US. High Police and Fire Pension Rates Send Lawmakers Scrambling

A group of Arizona House lawmakers is launching an effort aimed at cutting the soaring costs to communities of police and fire pensions, with its leader warning that cities could end up declaring bankruptcy if legislators fail to act.

The new committee announced by House Speaker J.D. Mesnard comes just over a year after 70 percent of voters approved changes to the state’s public safety pension plan designed to return it to solvency in 20 years.

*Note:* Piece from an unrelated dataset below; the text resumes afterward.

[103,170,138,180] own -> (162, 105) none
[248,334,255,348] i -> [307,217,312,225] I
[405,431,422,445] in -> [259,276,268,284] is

The voter approval and separate legislative overhauls to the Public Safety Personnel Retirement System, known as PSPRS, couldn’t address current costs because the state Constitution bans cuts to promised pensions. Instead, they established less generous and lower-cost pensions for new hires and changed how current cost-of-living increases are calculated, a switch intended to stabilize the system over time.

Republican Rep. Noel Campbell of Prescott said he understands the difficult task ahead but believes the pension issue requires urgent attention, calling the debt load a “tsunami.”

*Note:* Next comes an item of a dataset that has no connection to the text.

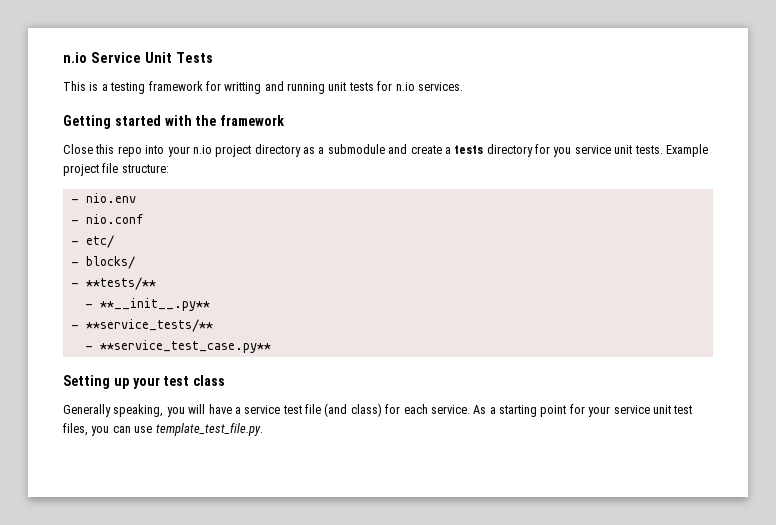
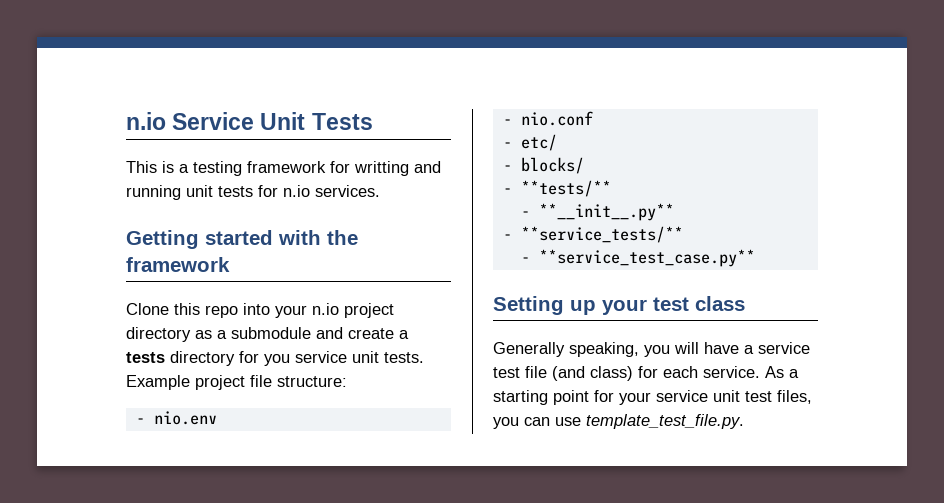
[63,144,93,154] Close -> [126,303,169,315] Clone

“We have to start taking a hard look at this because my fear is that two, three years down the road here, cities, municipalities will start filing (bankruptcy),” Campbell said Friday.

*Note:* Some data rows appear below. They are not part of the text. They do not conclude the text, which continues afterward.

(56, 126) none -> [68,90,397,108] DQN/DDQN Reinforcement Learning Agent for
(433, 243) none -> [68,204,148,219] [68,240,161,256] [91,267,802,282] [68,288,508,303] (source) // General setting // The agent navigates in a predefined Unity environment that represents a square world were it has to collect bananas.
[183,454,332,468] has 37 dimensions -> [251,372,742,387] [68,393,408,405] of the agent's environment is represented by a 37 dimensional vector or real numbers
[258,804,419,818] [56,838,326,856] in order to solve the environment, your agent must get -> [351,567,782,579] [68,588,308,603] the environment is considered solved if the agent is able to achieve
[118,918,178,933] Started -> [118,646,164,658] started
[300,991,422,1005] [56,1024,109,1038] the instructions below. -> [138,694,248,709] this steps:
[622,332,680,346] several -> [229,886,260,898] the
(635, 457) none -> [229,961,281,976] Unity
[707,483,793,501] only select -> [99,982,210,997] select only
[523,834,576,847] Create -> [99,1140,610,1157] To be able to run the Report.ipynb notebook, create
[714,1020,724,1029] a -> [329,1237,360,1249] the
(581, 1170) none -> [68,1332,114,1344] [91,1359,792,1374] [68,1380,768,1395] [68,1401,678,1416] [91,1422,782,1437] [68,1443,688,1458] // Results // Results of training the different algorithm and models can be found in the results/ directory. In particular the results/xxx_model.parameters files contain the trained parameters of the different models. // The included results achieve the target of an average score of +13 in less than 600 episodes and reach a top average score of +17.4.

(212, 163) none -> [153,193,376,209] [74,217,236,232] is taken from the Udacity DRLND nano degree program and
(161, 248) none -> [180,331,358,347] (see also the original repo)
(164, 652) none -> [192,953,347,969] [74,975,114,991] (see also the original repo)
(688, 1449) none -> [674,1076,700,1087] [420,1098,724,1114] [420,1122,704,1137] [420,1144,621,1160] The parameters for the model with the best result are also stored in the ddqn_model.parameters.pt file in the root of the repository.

There are 230 different entities — cities, town, counties and fire districts — in the PSPRS plan, and each is responsible for its own liabilities in the plan. Employers have seen median contribution rates soar to an average of 52 percent of each officer’s salary as the value of the pension plan failed to meet expected returns to meet its obligations. A decade ago, the rate was 21 percent, and just last year it was 42 percent.